▸ **ACTIVITY**
Copy nothing but the text: repeat each entry exactly and drop the images.

(Version difference data)
[Start of section]

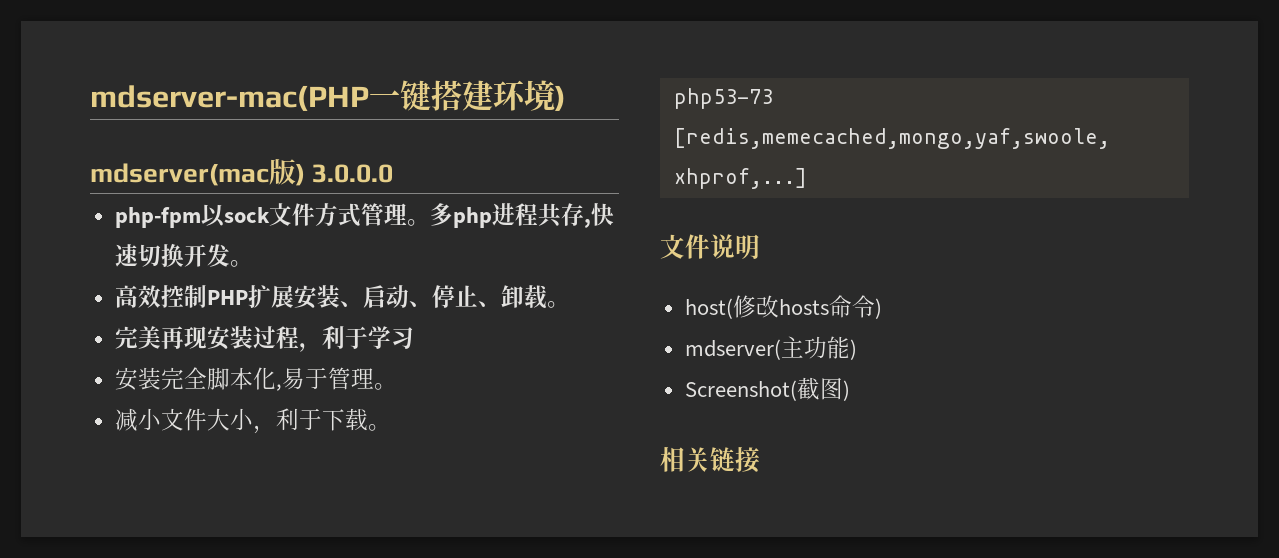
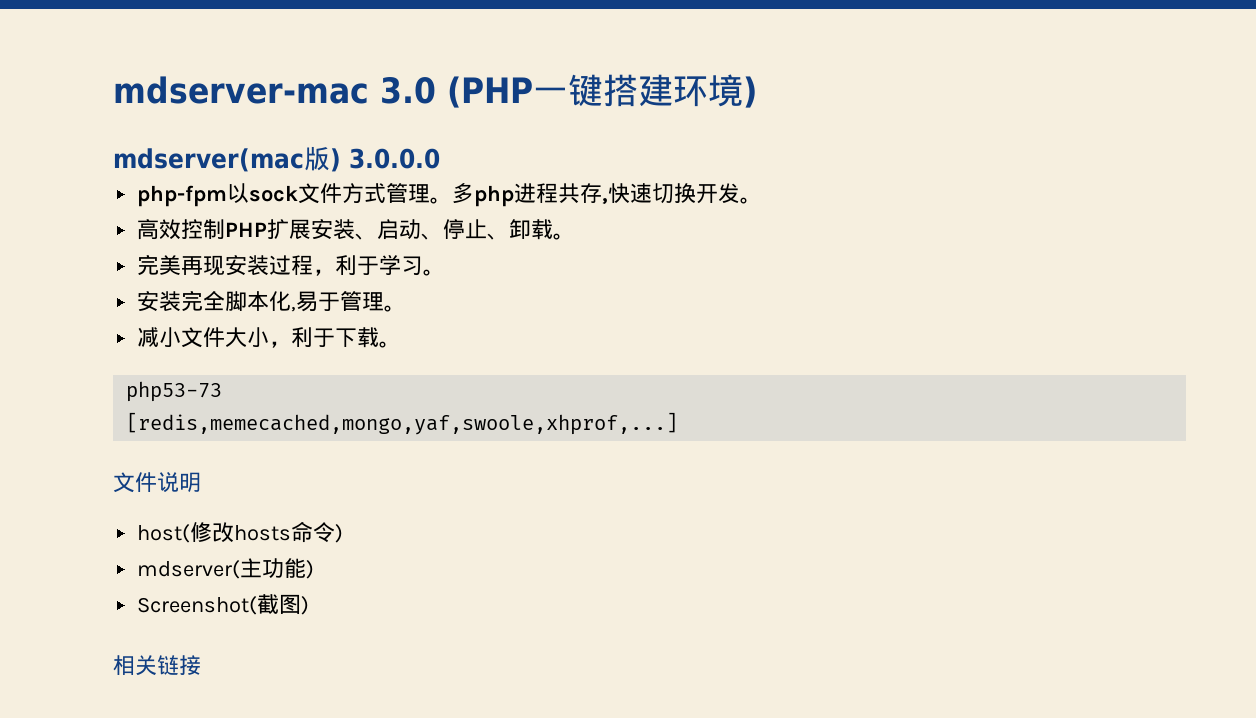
- mdserver-mac(PHP一键搭建环境)
+ mdserver-mac 3.0 (PHP一键搭建环境)
- 完美再现安装过程，利于学习
+ 完美再现安装过程，利于学习。

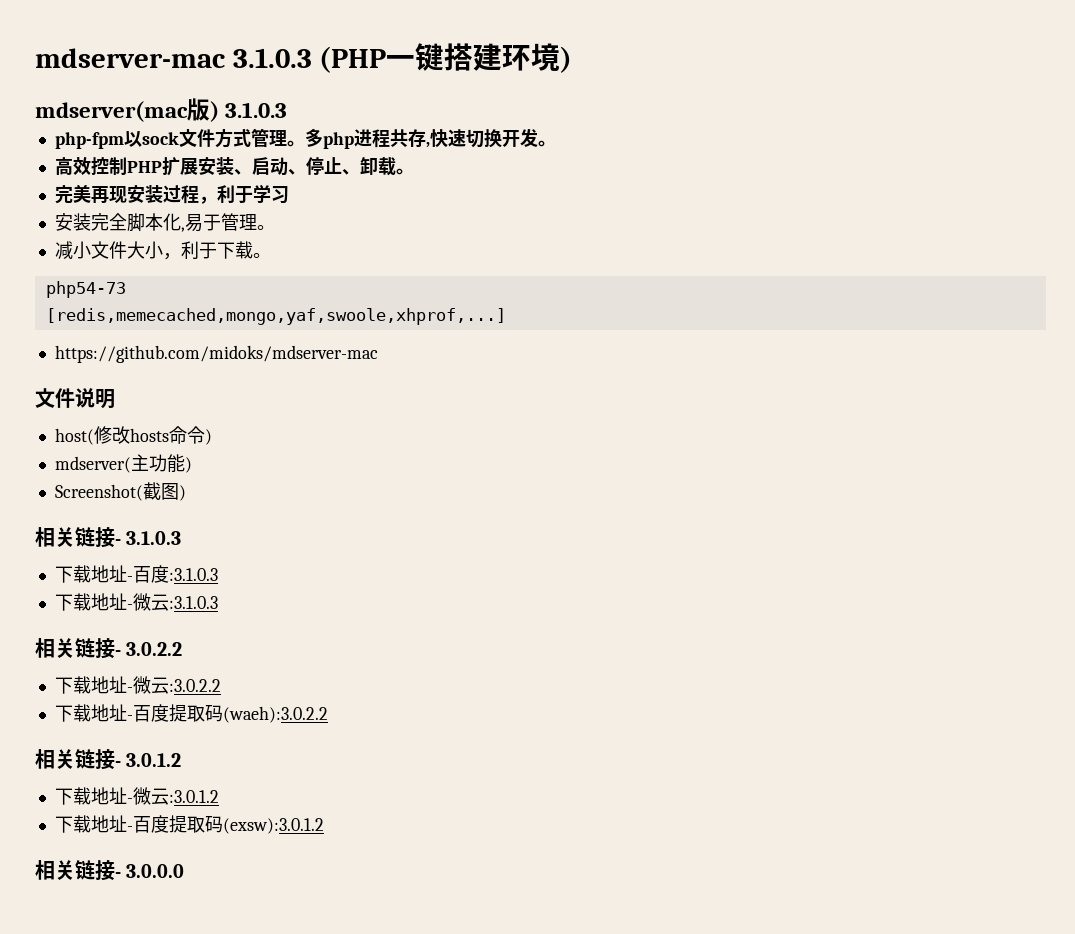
- mdserver-mac 3.0 (PHP一键搭建环境)
+ mdserver-mac 3.1.0.3 (PHP一键搭建环境)
- mdserver(mac版) 3.0.0.0
+ mdserver(mac版) 3.1.0.3
- 完美再现安装过程，利于学习。
+ 完美再现安装过程，利于学习
- php53-73
+ php54-73
+ https://github.com/midoks/mdserver-mac
- 相关链接
+ 相关链接- 3.1.0.3
+ 下载地址-百度:3.1.0.3
+ 下载地址-微云:3.1.0.3
+ 相关链接- 3.0.2.2
+ 下载地址-微云:3.0.2.2
+ 下载地址-百度提取码(waeh):3.0.2.2
+ 相关链接- 3.0.1.2
+ 下载地址-微云:3.0.1.2
+ 下载地址-百度提取码(exsw):3.0.1.2
+ 相关链接- 3.0.0.0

[End of section]

▸ **TASK RESULT**
- mdserver-mac(PHP一键搭建环境)
+ mdserver-mac 3.0 (PHP一键搭建环境)
- 完美再现安装过程，利于学习
+ 完美再现安装过程，利于学习。

- mdserver-mac 3.0 (PHP一键搭建环境)
+ mdserver-mac 3.1.0.3 (PHP一键搭建环境)
- mdserver(mac版) 3.0.0.0
+ mdserver(mac版) 3.1.0.3
- 完美再现安装过程，利于学习。
+ 完美再现安装过程，利于学习
- php53-73
+ php54-73
+ https://github.com/midoks/mdserver-mac
- 相关链接
+ 相关链接- 3.1.0.3
+ 下载地址-百度:3.1.0.3
+ 下载地址-微云:3.1.0.3
+ 相关链接- 3.0.2.2
+ 下载地址-微云:3.0.2.2
+ 下载地址-百度提取码(waeh):3.0.2.2
+ 相关链接- 3.0.1.2
+ 下载地址-微云:3.0.1.2
+ 下载地址-百度提取码(exsw):3.0.1.2
+ 相关链接- 3.0.0.0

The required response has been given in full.